Écarts Géographiques
L’Île-de-France constitue le bassin principal concentrant les offres les mieux rémunérées pour le ML Engineer. Les données disponibles suggèrent un écart moyen de 15 à 25 % entre les rémunérations parisiennes et celles proposées en province. Les métropoles de Lyon, Toulouse et Nantes présentent également des concentrations d’offres significatives, avec des fourchettes salariales intermédiaires entre province standard et région parisienne. La localisation constitue ainsi un paramètre structurant dans la négociation salariale pour ce type de profil.
Tension du Marché et Impact sur la Rémunération
Le score de tension actuel, établi à 4,4 sur 10 selon les indicateurs disponibles, reflète un marché équilibré plutôt qu’une situation de pénurie acute. Cette tension modérée suggère une employabilité maintenu pour les profils ML Engineer, sans pour autant exercer une pression haussière intense sur les rémunérations.
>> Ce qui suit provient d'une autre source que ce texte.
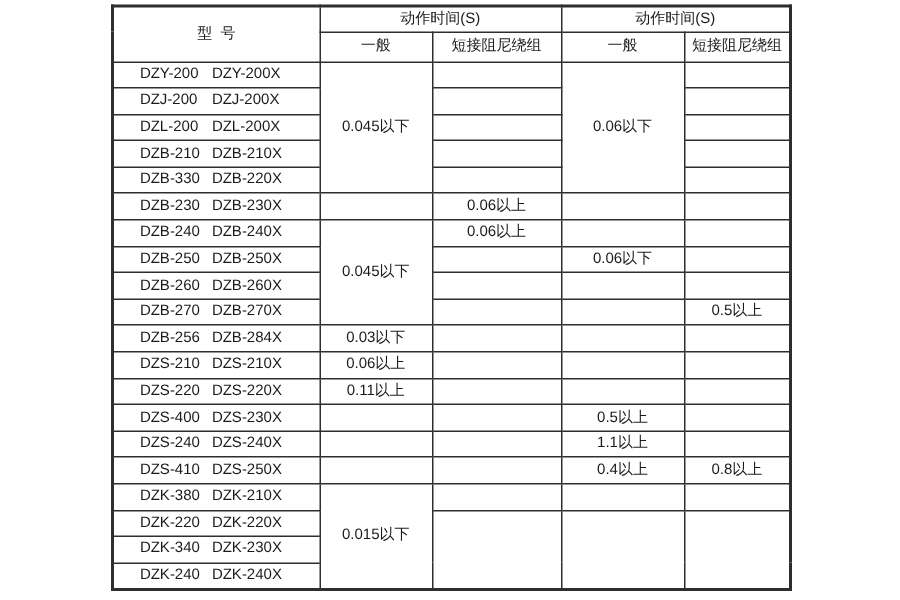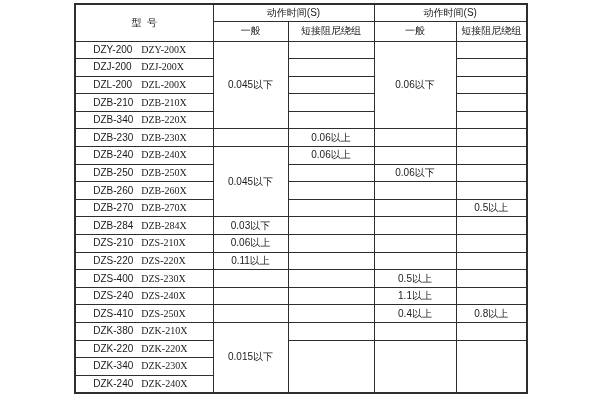"DZY-200X" .model-wrap .m2 { font-family: Liberation Serif, serif -> none }
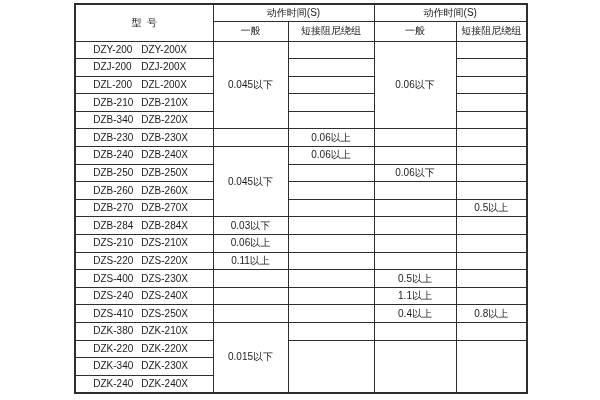"DZB-340" span.m1 { text: DZB-340 -> DZB-330 }
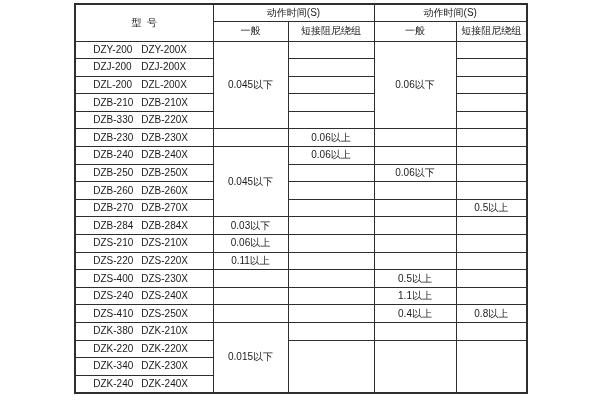"DZB-284" span.m1 { text: DZB-284 -> DZB-256 }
Le score de moat humain à 4,5 sur 10 indique que les compétences spécifiques au métier conservent une valeur distinctive, limitant le risque de substitution par l’intelligence artificielle dans l’immédiat.
Compétences à Valorisation Salariale
Les compétences les mieux valorisées comprennent la maîtrise de frameworks de deep learning comme TensorFlow et PyTorch, l’expertise en MLOps pour l’industrialisation des modèles, ainsi que la capacité à gérer des pipelines de données à grande échelle. Les profils combinant compétences en analyse de données, logique algorithmique et créativité dans la conception de solutions représentent les valorisations salariales les plus élevées du marché actuel.
Note Méthodologique
Les données salariales présentées proviennent de sources vérifiées selon la méthodologie CRISTAL-10 v14.0. La complétude des données de rémunération est actuellement limitée, incitant à une lecture contextualisée des fourchettes présentées. Les évolutions du marché de l’IA susceptibles d’impacter les rémunérations du ML Engineer font l’objet d’un suivi continu dans le cadre de cette analyse.